With an industry heavily reliant on textiles like resource-intensive cotton and polyester – the latter of which is, like many synthetic textiles, an oil derivative – and the tendency of so many clothing items to end up in landfills, change will have to come eventually. This need for change is what fuels professor Kozlowski's research into sustainability in the fashion design industry.

"You have to design for circularity in the first place," she said.

From early in her career, professor Kozlowski had a combined interest in both environmental science and fashion design. Now, building on her PhD research, she has developed a resource for fashion designers to help build circular economy and sustainability concepts into their design and business models before the first stitches on a garment are even made.

That resource is (re)Design Canvas, a visual tool geared toward small fashion entrepreneurs. The canvas offers building blocks under various topics that designers can use to workshop their ideas, with prompts and questions meant to help the designer keep sustainability in mind while developing their business model.

Various fashion mannequins depicted from the waste down with "Ryerson University" printed on them

Smaller designers have an advantage over big fashion companies when it comes to trying to be more sustainable, says professor Kozlowski. The smaller size means more flexibility in their design and business practices, allowing them to better adapt to achieve environmental goals. They can consider how to use dye techniques that have clean water or benign outputs, or how to design a compostable T-shirt. They can try to find suppliers who will work with them to achieve greater sustainability, rather than continuing with the industry's tendency towards a linear economy where waste is the inevitable end result.

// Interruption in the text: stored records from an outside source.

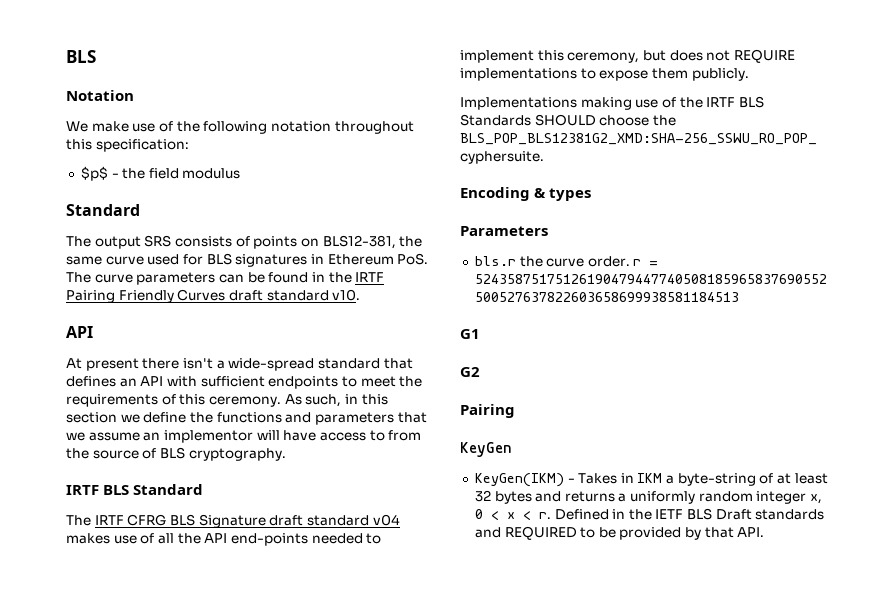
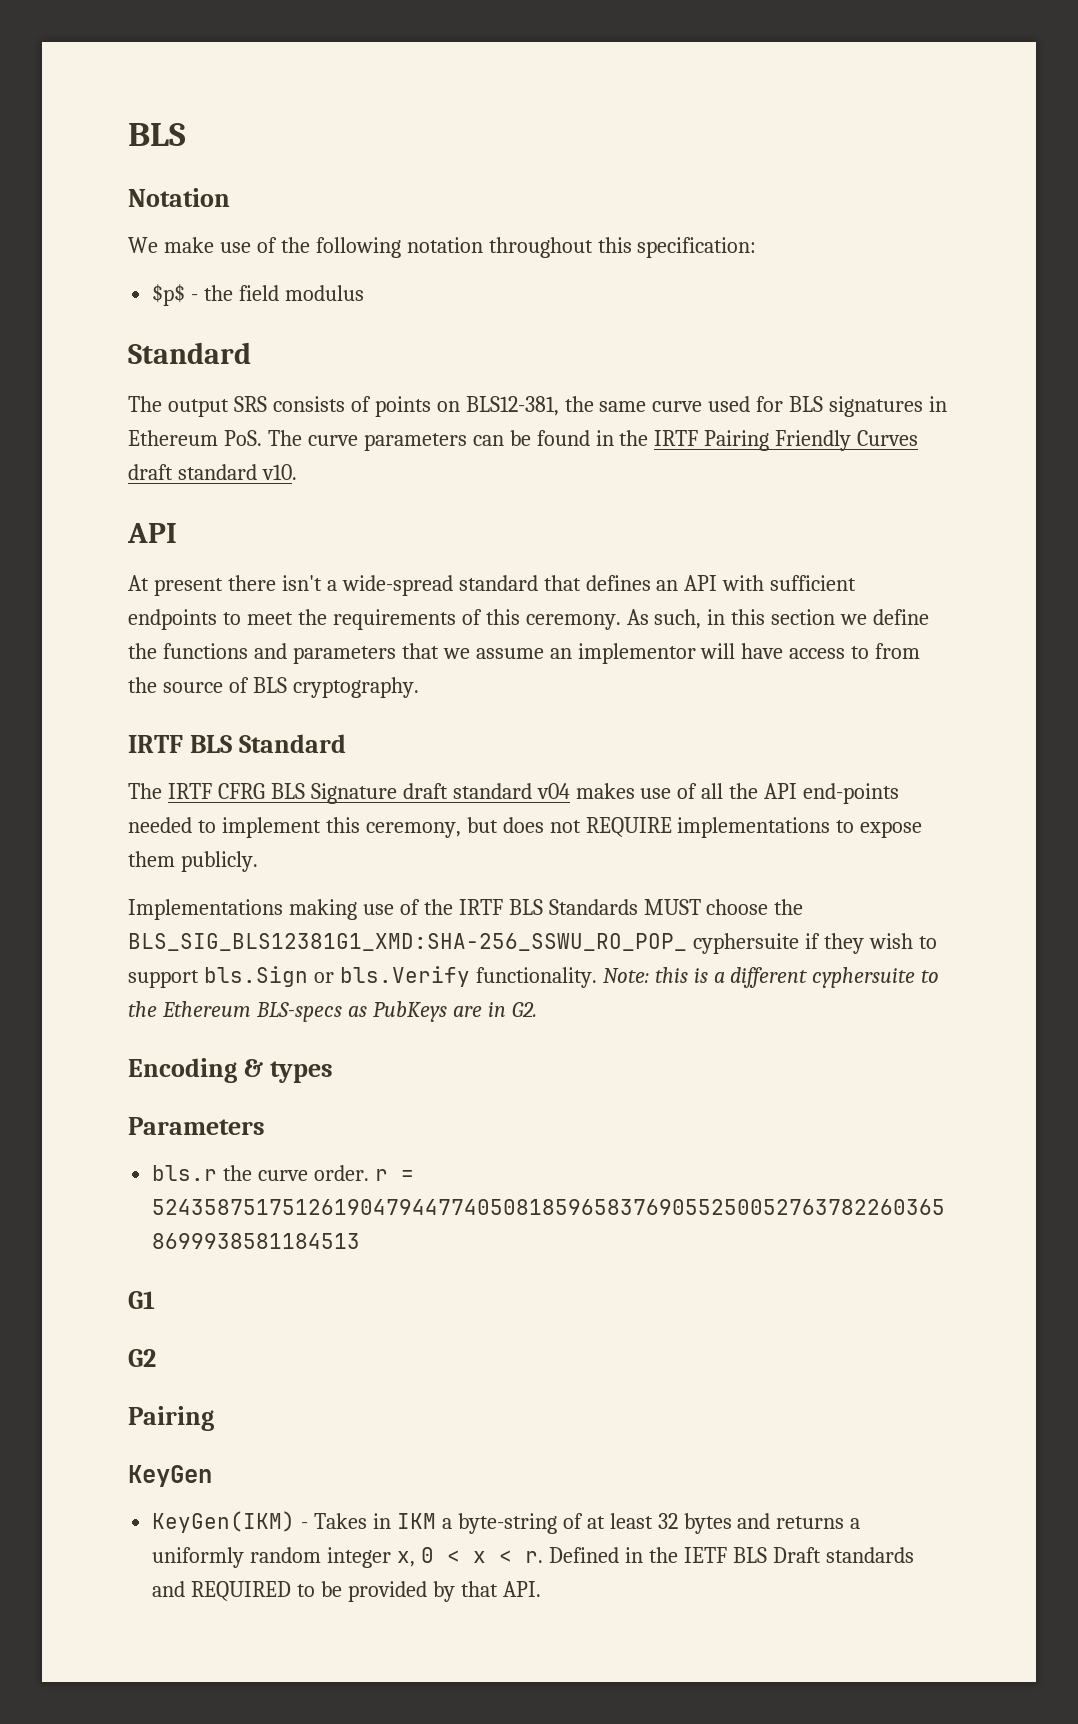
[534,114,596,126] SHOULD -> [643,899,701,915] MUST
[460,133,817,145] [460,151,544,164] BLS_POP_BLS12381G2_XMD:SHA-256_SSWU_RO_POP_ cyphersuite. -> [128,933,937,954] [128,966,940,988] [128,1001,537,1022] BLS_SIG_BLS12381G1_XMD:SHA-256_SSWU_RO_POP_ cyphersuite if they wish to support bls.Sign or bls.Verify functionality. Note: this is a different cyphersuite to the Ethereum BLS-specs as PubKeys are in G2.

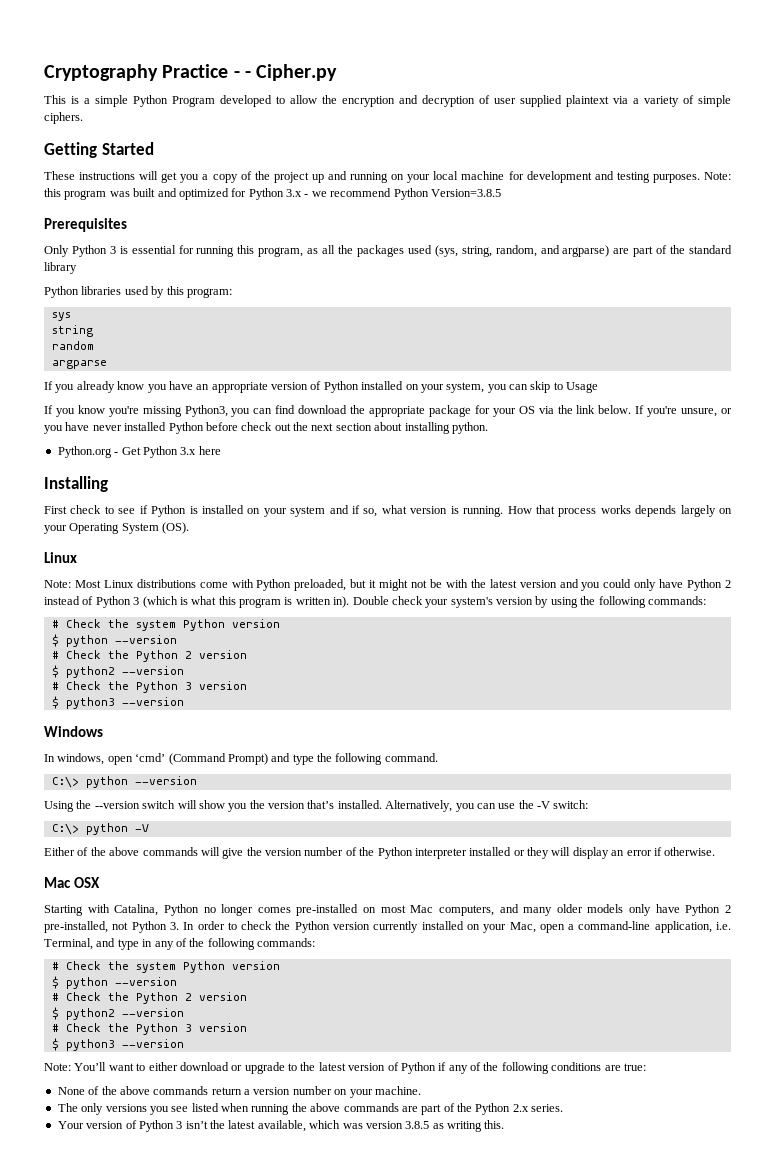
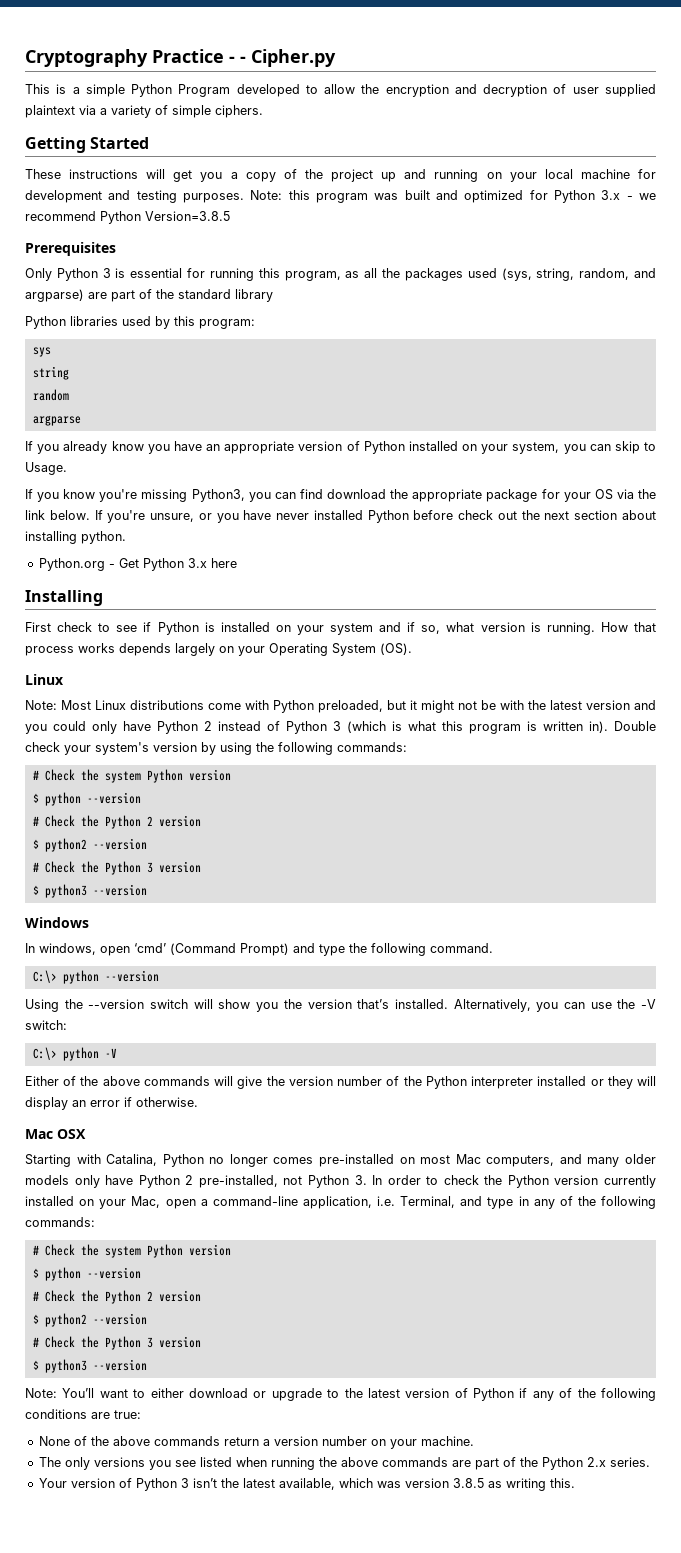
[566,382,599,393] Usage -> [25,462,67,475] Usage.

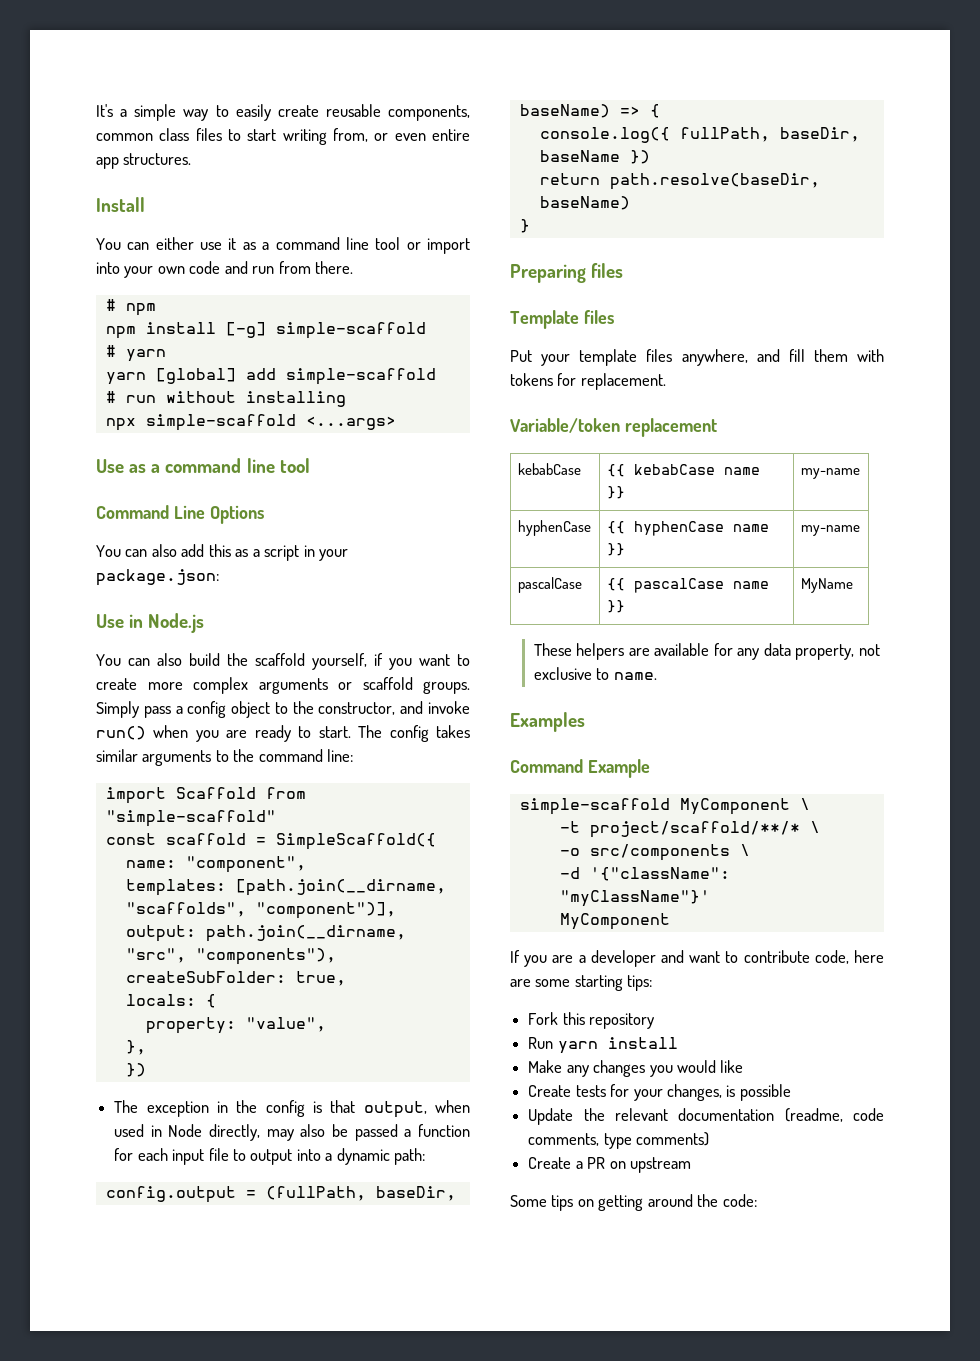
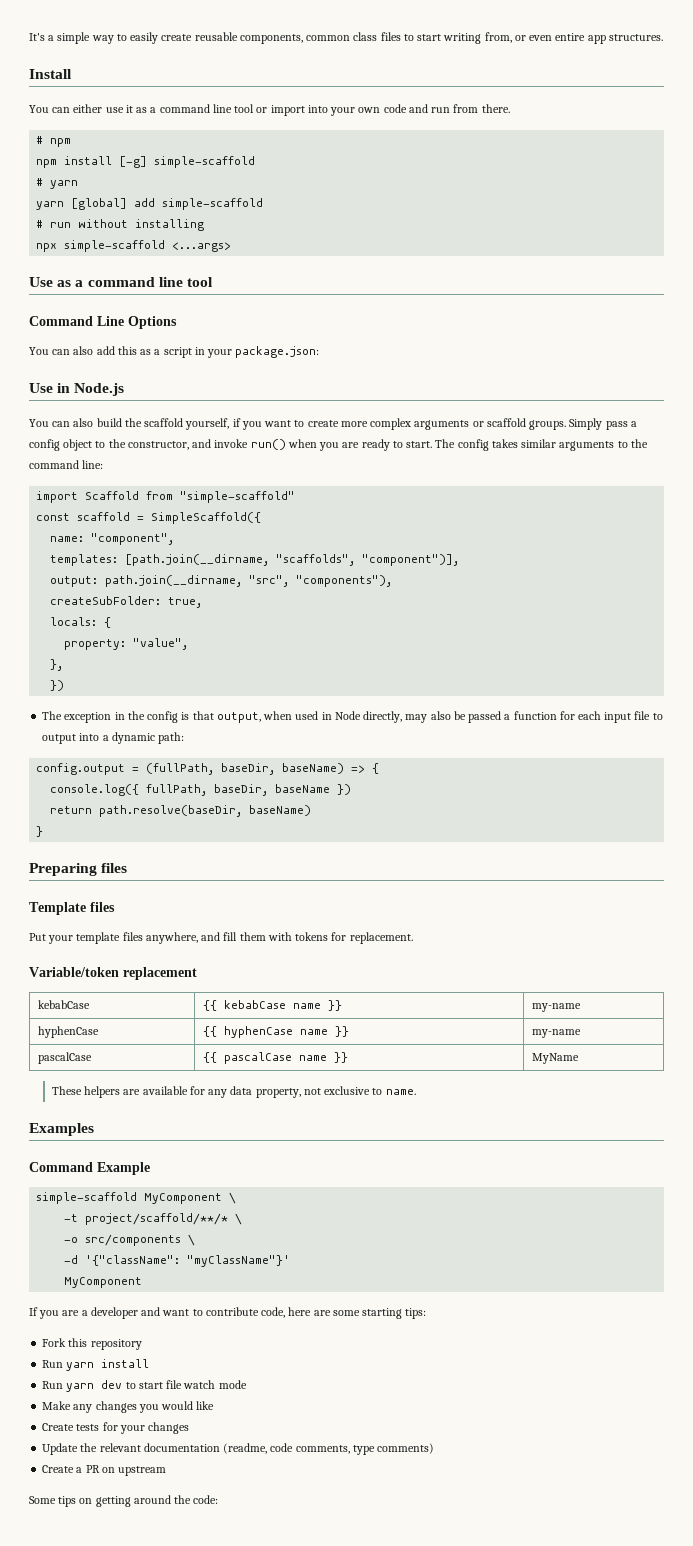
(678, 1043) none -> [42,1380,247,1392] // Run yarn dev to start file watch mode
[666,1084,791,1101] changes, is possible -> [148,1422,190,1434] changes

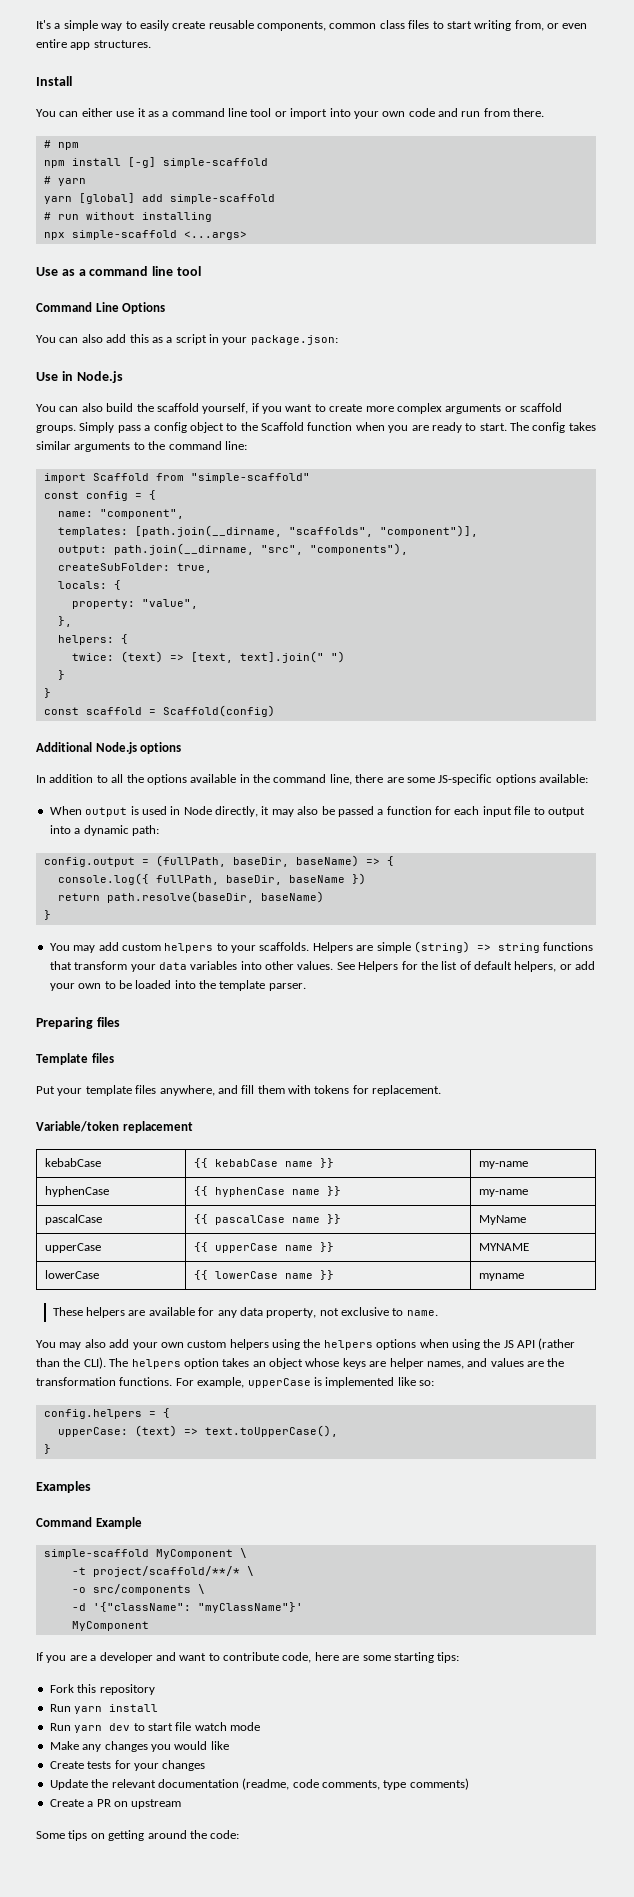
[127,439,286,450] constructor, and invoke run() -> [261,422,353,431] Scaffold function
[77,512,262,524] scaffold = SimpleScaffold({ -> [85,490,156,501] config = {
[50,680,65,691] [42,711,293,723] }) // The exception in the config is that output, when -> [57,634,128,645] [71,651,345,663] [57,670,65,680] [43,688,51,698] [43,705,275,717] [36,742,182,754] [36,774,588,785] [49,806,139,817] helpers: { // twice: (text) => [text, text].join(" ") // } // } // const scaffold = Scaffold(config) // Additional Node.js options // In addition to all the options available in the command line, there are some JS-specific options available: // When output is
(403, 717) none -> [261,806,270,815] it
(44, 831) none -> [49,941,594,953] [49,961,596,972] [49,980,306,991] // You may add custom helpers to your scaffolds. Helpers are simple (string) => string functions that transform your data variables into other values. See Helpers for the list of default helpers, or add your own to be loaded into the template parser.
(579, 1058) none -> [44,1243,101,1253] [193,1242,334,1253] [478,1243,529,1251] [44,1270,99,1279] [193,1270,334,1280] [478,1273,524,1281] // upperCase | {{ upperCase name }} | MYNAME // lowerCase | {{ lowerCase name }} | myname
(416, 1092) none -> [36,1338,576,1350] [36,1357,565,1369] [36,1377,434,1388] [43,1408,170,1419] [57,1425,338,1437] [43,1444,51,1454] // You may also add your own custom helpers using the helpers options when using the JS API (rather than the CLI). The helpers option takes an object whose keys are helper names, and values are the transformation functions. For example, upperCase is implemented like so: // config.helpers = { // upperCase: (text) => text.toUpperCase(), // }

The (re)Design Canvas was developed in response to the academic literature about design thinking, systems thinking, sustainability in the business of fashion, and strategies and tools for sustainability. Professor Kozlowski went on to do her own fieldwork, interviewing small enterprise, sustainability-based fashion entrepreneurs to better understand their operations.

The research was published in the 2018 article, "The redesign canvas: Fashion design as a tool for sustainability" in the Journal of Cleaner Production. The article was written with Ryerson's Cory Searcy, an industrial engineering and environmental science management professor, and Michal Bardecki, a geography and environmental studies professor.

Part of this research was supported by a grant from the Natural Sciences and Engineering Research Council of Canada.